Key evidence in Turkey’s Balyoz coup case fabricated: Expert report
Tanyeri was arrested in 2010 and was given an 18-year sentence. DHA PhotoAn expert report on Turkey’s Balyoz (Sledgehammer) coup plot case has revealed that key pieces of evidence in the case were fabricated, stating that the notes on two CDs were written by a machine, not handwritten by General Süha Tanyeri as previously alleged.
“The writings on the CDs were not written by hand, but rather by a machine,” said the report penned by Professor Salih Cengiz and given to the 4th High Criminal Court, semi-official Anadolu Agency said on Dec. 15.

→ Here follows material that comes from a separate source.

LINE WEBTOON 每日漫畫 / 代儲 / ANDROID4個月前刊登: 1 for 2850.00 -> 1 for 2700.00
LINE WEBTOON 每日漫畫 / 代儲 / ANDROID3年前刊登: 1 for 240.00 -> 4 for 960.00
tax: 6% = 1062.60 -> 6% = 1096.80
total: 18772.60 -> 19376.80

The previous expert reports on digital data in the case were rejected by the Istanbul court last month, and a new board of experts was appointed to re-examine the data.
The retrial of the Balyoz case began on Nov. 3, after the Constitutional Court ruled unanimously that the convicted suspects’ rights were violated concerning “digital data and the defendants’ testimonies.”

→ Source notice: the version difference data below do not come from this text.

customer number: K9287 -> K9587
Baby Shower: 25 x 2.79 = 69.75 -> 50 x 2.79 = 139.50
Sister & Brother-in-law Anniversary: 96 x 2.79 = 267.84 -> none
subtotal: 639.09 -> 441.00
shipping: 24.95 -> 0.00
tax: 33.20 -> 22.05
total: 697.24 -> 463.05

Tanyeri was arrested in 2010 and was given an 18-year sentence. However, all 236 Balyoz suspects and convicts, including high-ranking generals, were released in June 2014 after the Constitution Court ruling.
Journalist Mehmet Baransu had initially provided the CDs, numbered 11 and 17, as evidence for the coup case, Hürriyet reported.
An earlier private inspection, ordered by the suspects, reportedly showed that the script on two CDs was copied from Tanyeri’s authentic handwriting on notes submitted to Banarsu. Earlier demands for a legal inspection on the authenticity of the writings were rejected by the 10th Criminal Court, which was in charge of the case at the time.
Military commanders had been accused of trying to destabilize then-Prime Minister Recep Tayyip Erdoğan’s Justice and Development Party (AKP) government after the 2002 election, with plans to bomb mosques and trigger a conflict with Greece to pave the way for a military takeover.